Aim of the task -> Find the line containing "justify-content: flex-end ->" in the listing below. Repeat it exactly, along with each following line up to and including the one containing "font-size: 17px ->".

Data supplied ->
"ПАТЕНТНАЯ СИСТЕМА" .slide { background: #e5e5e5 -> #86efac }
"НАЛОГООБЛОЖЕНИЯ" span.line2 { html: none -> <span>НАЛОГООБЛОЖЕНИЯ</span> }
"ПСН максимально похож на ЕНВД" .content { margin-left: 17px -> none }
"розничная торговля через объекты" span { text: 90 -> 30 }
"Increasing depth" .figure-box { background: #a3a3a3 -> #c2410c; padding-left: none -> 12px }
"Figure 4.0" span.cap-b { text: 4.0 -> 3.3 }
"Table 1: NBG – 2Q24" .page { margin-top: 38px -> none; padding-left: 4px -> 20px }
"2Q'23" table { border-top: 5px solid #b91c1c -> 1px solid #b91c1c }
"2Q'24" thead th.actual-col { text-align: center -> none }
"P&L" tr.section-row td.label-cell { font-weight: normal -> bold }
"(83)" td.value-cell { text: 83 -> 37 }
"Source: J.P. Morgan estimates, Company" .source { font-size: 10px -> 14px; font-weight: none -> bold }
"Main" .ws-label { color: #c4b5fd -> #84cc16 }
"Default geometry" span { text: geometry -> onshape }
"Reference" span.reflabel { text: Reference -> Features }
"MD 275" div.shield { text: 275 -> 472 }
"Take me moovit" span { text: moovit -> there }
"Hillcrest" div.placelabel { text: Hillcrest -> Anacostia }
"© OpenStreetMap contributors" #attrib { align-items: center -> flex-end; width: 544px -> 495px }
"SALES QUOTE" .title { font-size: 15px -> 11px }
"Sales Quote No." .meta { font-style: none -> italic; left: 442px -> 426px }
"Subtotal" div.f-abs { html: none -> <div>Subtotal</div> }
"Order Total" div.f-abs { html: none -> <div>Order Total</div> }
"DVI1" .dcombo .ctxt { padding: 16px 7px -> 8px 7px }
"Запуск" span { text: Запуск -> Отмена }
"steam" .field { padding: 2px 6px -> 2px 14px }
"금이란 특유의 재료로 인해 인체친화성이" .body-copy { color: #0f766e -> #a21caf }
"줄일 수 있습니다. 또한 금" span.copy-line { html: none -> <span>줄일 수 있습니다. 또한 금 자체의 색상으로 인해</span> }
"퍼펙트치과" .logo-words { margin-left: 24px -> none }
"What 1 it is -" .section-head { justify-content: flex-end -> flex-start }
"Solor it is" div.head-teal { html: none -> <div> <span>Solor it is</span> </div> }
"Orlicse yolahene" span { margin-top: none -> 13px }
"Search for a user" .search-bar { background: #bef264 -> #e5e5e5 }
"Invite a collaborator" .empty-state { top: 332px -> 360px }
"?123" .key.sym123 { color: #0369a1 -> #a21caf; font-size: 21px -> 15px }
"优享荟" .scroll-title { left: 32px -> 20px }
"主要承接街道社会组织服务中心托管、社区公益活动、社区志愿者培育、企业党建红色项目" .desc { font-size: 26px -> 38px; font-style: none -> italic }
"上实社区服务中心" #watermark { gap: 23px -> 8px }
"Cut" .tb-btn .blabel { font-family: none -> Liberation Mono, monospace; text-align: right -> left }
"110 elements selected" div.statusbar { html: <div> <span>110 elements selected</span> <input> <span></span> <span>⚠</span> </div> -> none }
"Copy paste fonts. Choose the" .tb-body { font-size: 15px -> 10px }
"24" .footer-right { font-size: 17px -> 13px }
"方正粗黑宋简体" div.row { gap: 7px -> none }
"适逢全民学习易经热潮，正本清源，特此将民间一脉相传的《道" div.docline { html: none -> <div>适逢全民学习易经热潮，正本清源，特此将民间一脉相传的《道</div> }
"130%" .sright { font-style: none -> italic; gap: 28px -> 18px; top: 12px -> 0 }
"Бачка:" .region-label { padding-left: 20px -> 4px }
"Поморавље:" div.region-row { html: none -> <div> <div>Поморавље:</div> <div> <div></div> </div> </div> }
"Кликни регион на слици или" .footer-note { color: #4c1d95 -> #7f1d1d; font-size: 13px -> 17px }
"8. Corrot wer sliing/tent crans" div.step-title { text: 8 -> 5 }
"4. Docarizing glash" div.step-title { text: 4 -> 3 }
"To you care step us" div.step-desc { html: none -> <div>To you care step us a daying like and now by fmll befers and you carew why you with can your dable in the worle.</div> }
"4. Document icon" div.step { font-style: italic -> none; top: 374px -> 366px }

Completed exercise ->
"What 1 it is -" .section-head { justify-content: flex-end -> flex-start }
"Solor it is" div.head-teal { html: none -> <div> <span>Solor it is</span> </div> }
"Orlicse yolahene" span { margin-top: none -> 13px }
"Search for a user" .search-bar { background: #bef264 -> #e5e5e5 }
"Invite a collaborator" .empty-state { top: 332px -> 360px }
"?123" .key.sym123 { color: #0369a1 -> #a21caf; font-size: 21px -> 15px }
"优享荟" .scroll-title { left: 32px -> 20px }
"主要承接街道社会组织服务中心托管、社区公益活动、社区志愿者培育、企业党建红色项目" .desc { font-size: 26px -> 38px; font-style: none -> italic }
"上实社区服务中心" #watermark { gap: 23px -> 8px }
"Cut" .tb-btn .blabel { font-family: none -> Liberation Mono, monospace; text-align: right -> left }
"110 elements selected" div.statusbar { html: <div> <span>110 elements selected</span> <input> <span></span> <span>⚠</span> </div> -> none }
"Copy paste fonts. Choose the" .tb-body { font-size: 15px -> 10px }
"24" .footer-right { font-size: 17px -> 13px }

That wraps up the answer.